** Opening RECORDS SHOWN block **
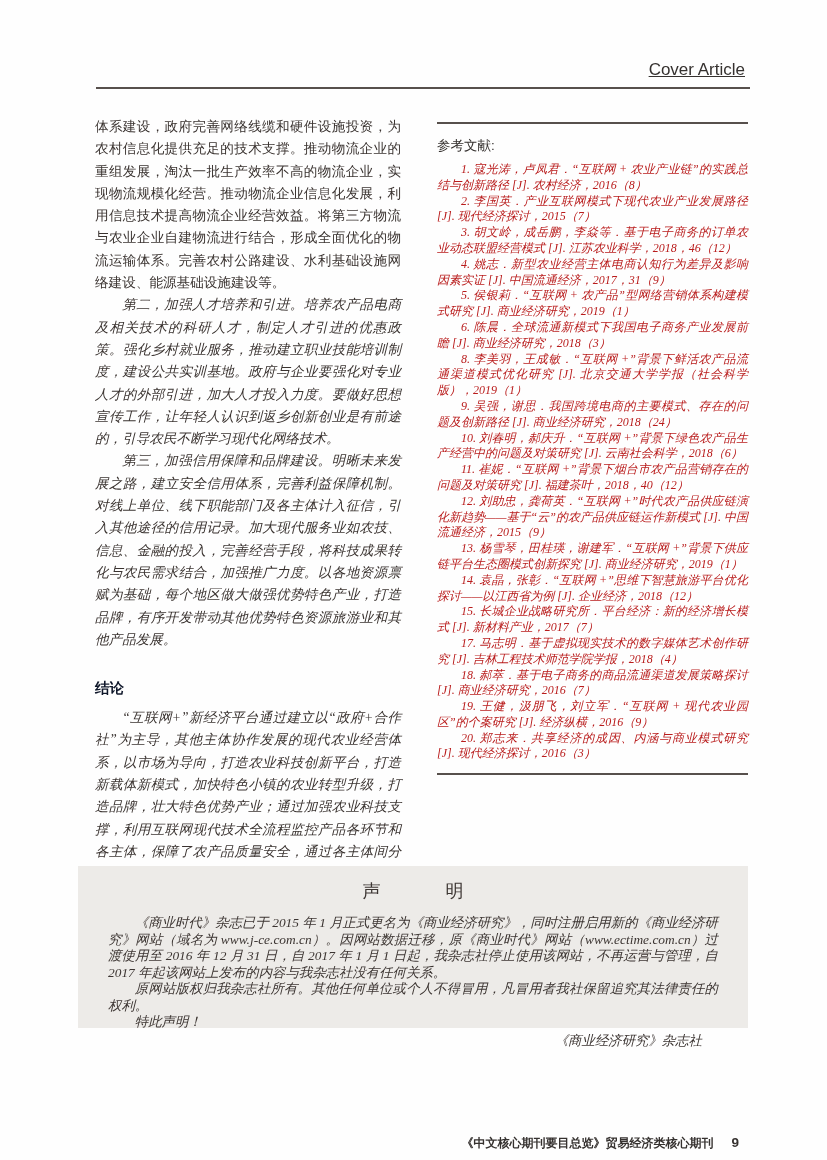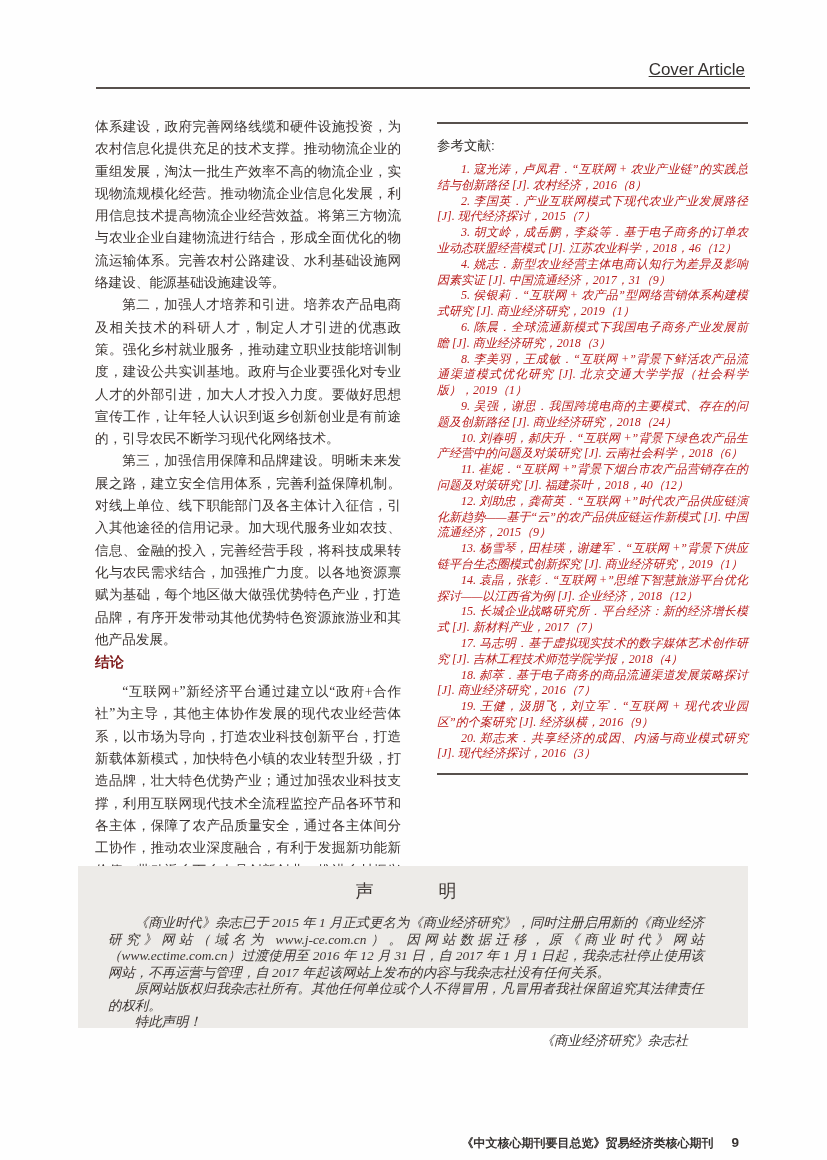--- a/index.html
+++ b/index.html
@@ -24,7 +24,7 @@
   .col-left p {
     margin:0; font-size:13.6px; line-height:22.3px; text-align:justify;
   }
-  .col-left p.indent { text-indent:2em; }
+  .col-left p.indent { text-indent:2em;font-style:italic; }
   .conclusion-heading {
     margin:2px 0 9px 0;
     font-family:"Liberation Sans","DejaVu Sans",sans-serif;

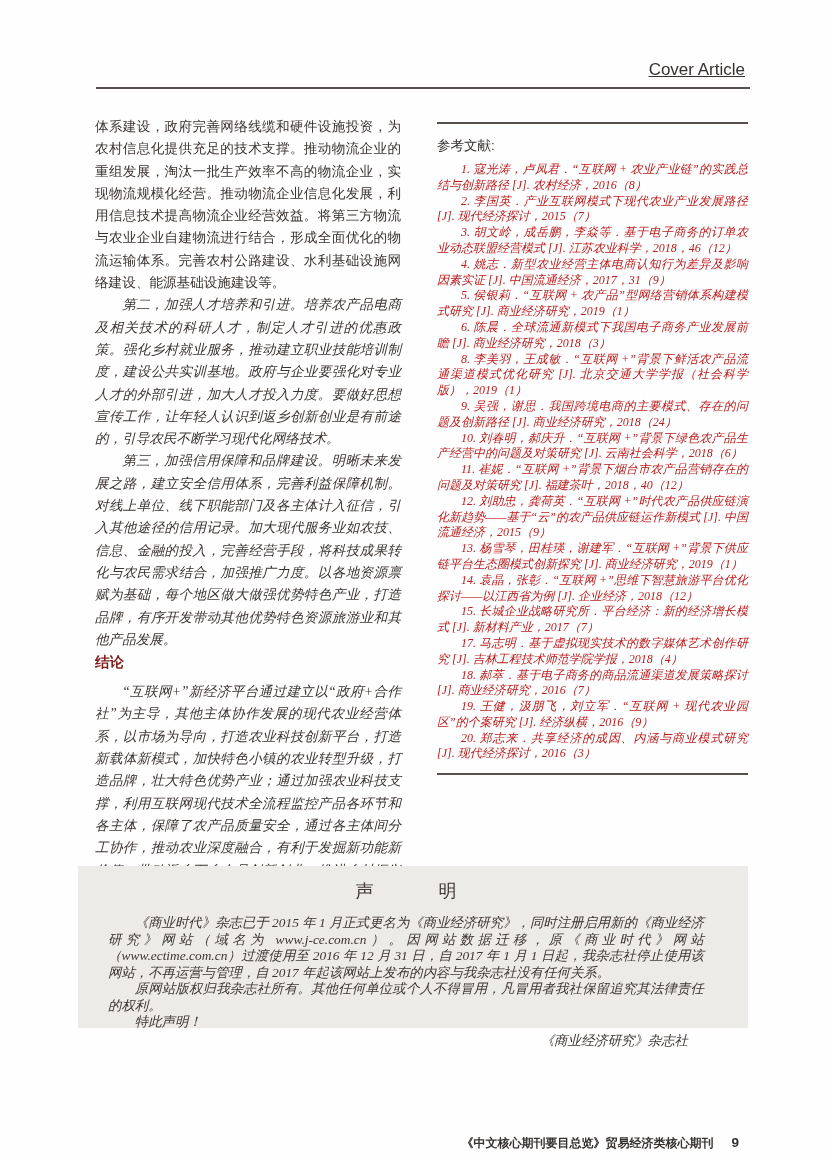--- a/index.html
+++ b/index.html
@@ -26,9 +26,9 @@
   }
   .col-left p.indent { text-indent:2em;font-style:italic; }
   .conclusion-heading {
-    margin:2px 0 9px 0;
+    margin:28px 0 9px 0;
     font-family:"Liberation Sans","DejaVu Sans",sans-serif;
-    font-weight:bold; font-size:14.5px; color:#7f1d1d;
+    font-weight:bold; font-size:14.5px; color:#0f172a;
   }
   
   .col-right { position:absolute; left:437px; top:122px; width:311px; }

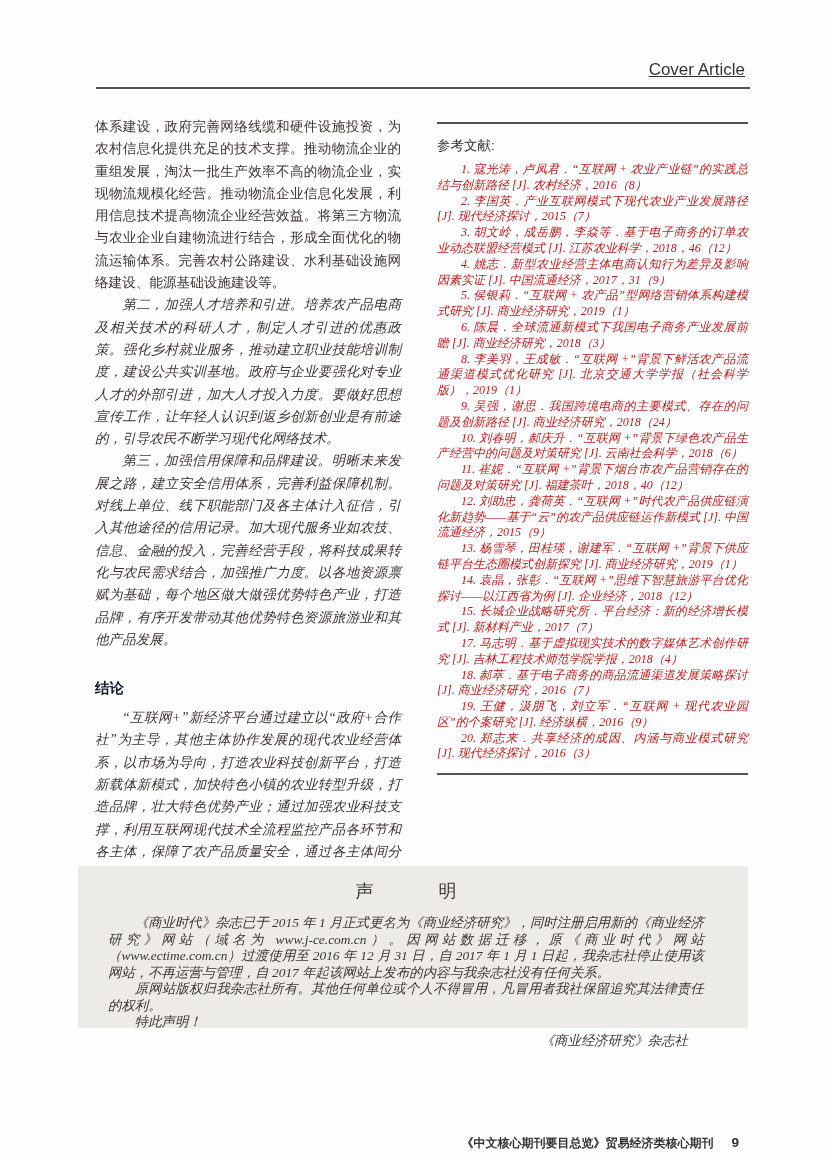--- a/index.html
+++ b/index.html
@@ -46,7 +46,7 @@
   
   .statement {
     position:absolute; left:78px; top:866px; width:670px; height:162px;
-    background:#edebe8; box-sizing:border-box; padding:13px 44px 0 30px;
+    background:#edebe8; box-sizing:border-box; padding:13px 30px 0 30px;
   }
   .statement-title {
     margin:0 0 12px 0; text-align:center;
** Closing RECORDS SHOWN block **
- [WHAT TO DO] Once the line containing "font-weight:bold; font-size:14.5px; color:#7f1d1d;" has been located, transcribe exactly and only every line from the first line of the entries through it, excluding pictures.

- [PROBLEM SOLUTION]
--- a/index.html
+++ b/index.html
@@ -24,7 +24,7 @@
   .col-left p {
     margin:0; font-size:13.6px; line-height:22.3px; text-align:justify;
   }
-  .col-left p.indent { text-indent:2em; }
+  .col-left p.indent { text-indent:2em;font-style:italic; }
   .conclusion-heading {
     margin:2px 0 9px 0;
     font-family:"Liberation Sans","DejaVu Sans",sans-serif;

--- a/index.html
+++ b/index.html
@@ -26,9 +26,9 @@
   }
   .col-left p.indent { text-indent:2em;font-style:italic; }
   .conclusion-heading {
-    margin:2px 0 9px 0;
+    margin:28px 0 9px 0;
     font-family:"Liberation Sans","DejaVu Sans",sans-serif;
-    font-weight:bold; font-size:14.5px; color:#7f1d1d;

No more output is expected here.